On the horizon, there was another mountain—a third, looming incline still veiled by the distance. In maps of the Bronson Estate, every trail eventually went up that mountain, but somehow I was less daunted by that final foe. With any luck, Whitney was right, and Champ would be more fatigued than me by then. I’d be king of the mountain.

How did Alphonse know I didn’t have the funds to pay up if he won? Could he see my empty bank-account? I could only hope to finish first, or, if not, hope that Alphonse Bronson was a reasonable man. I swallowed.


2011

Alphonse Bronson gripped his father’s shoulders. “Dad, are you watching?”

“I’m watching an empty stadium.” Father Bronson pulled the wheels of his wheelchair like he wanted to roll away, but Alphonse kept him there. “Fill the stands with spectators before you bother showing me.”

“But father, look!” Alphonse pointed to the starting line, where ten horses stamped the ground behind their gates. “I know you’ll be proud! I’ve invented a new, efficient kind of racing!”

“Racing is already efficient,” said Father Bronson. “The winner wins. The loser loses. The difference is efficiency. The most efficient finishes first.”

“…And the least efficient loses!” Alphonse waved his hand and the gates opened. Jockeys bounced on the horses’ backs. “And what do we do to the losers?”

“Glue, son,” said Father Bronson. “The most efficient use of an inefficient horse is glue.”

“Right!” said Alphonse. “So look!” He pointed to the end of the track, where nine gates waited open. “Ten horses, nine gates. Think of musical chairs.”

The gates swung shut behind the first nine horses. The tenth horse whinnied and threatened to throw their jockey from the saddle. “Son—”

“Watch,” said Alphonse. The tenth jockey dismounted to help some men in leather jackets lead the tenth horse into a big metal box in the center of the track. The jockey shut the box’s iron door while the men climbed onto the box to lay hands on an iron crank. When they turned the crank, white goo oozed out of the box’s spout into a bucket. “Glue! The last horse is processed into paste with corporate efficiency, as God intended!”

“Hmm.” Father Bronson stroked his beard. “Hmm.”

Alphonse stopped grinning. “What’s the matter, Dad?”

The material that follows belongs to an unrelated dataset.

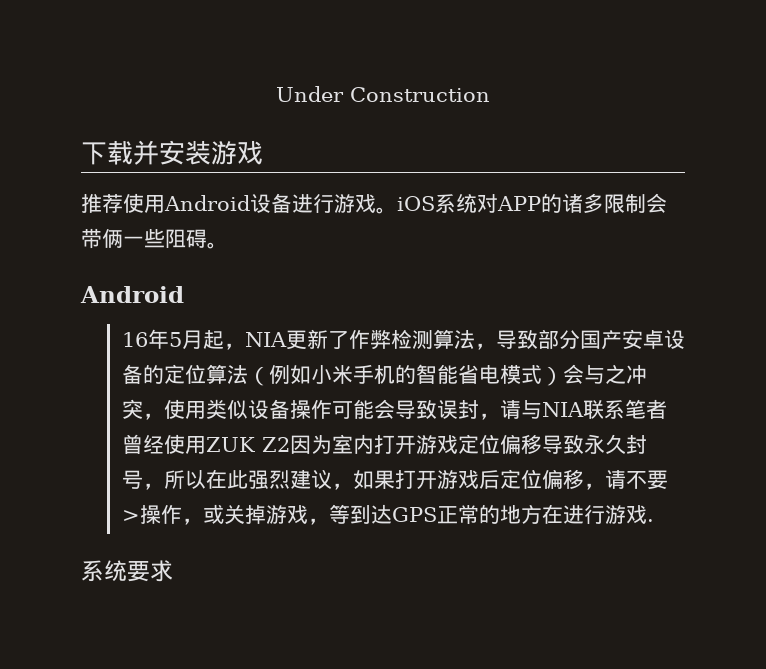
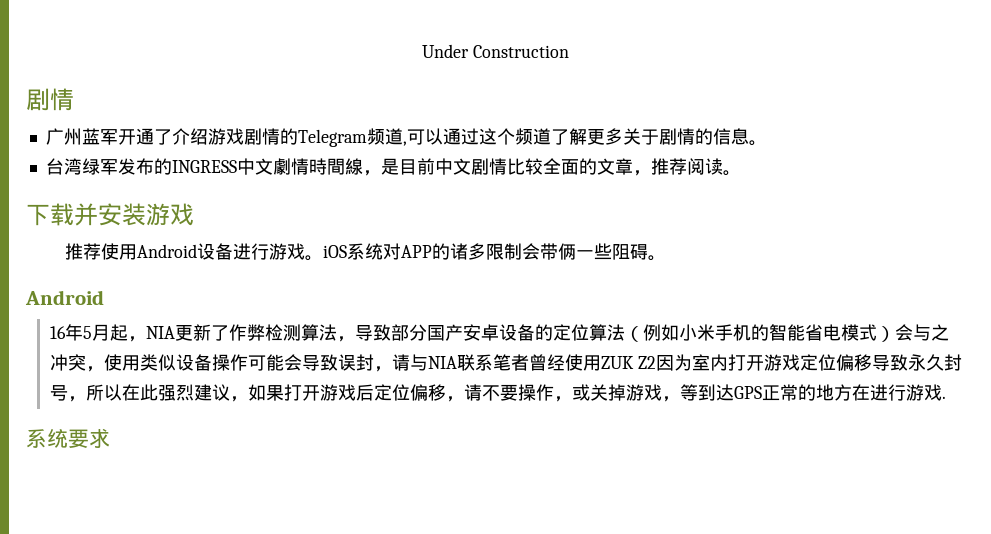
(490, 94) none -> [26,88,74,111] [45,128,767,147] [45,158,741,176] // 剧情 // 广州蓝军开通了介绍游戏剧情的Telegram频道,可以通过这个频道了解更多关于剧情的信息。 // 台湾绿军发布的INGRESS中文劇情時間線，是目前中文剧情比较全面的文章，推荐阅读。
[121,510,140,522] > -> (518, 392) none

“Horses are one thing. Humans are harder. However many horses you have, you need humans on your side.” Father Bronson cast his gaze over the empty stadium. “If you can’t get the people’s support, you’d might as well be paste yourself.”

Alphonse misunderstood. His father was dismayed with the empty stands, befitting such a grotesque scene, but Alphonse kept watching the tenth jockey. “I’ll impress you, Dad. I’m sure I will. I’ve got a tournament planned.”

“A tournament?”

“Yes! A whole tournament, where the last in each race will be turned into their…” Alphonse rubbed his chin. “Their useful components.”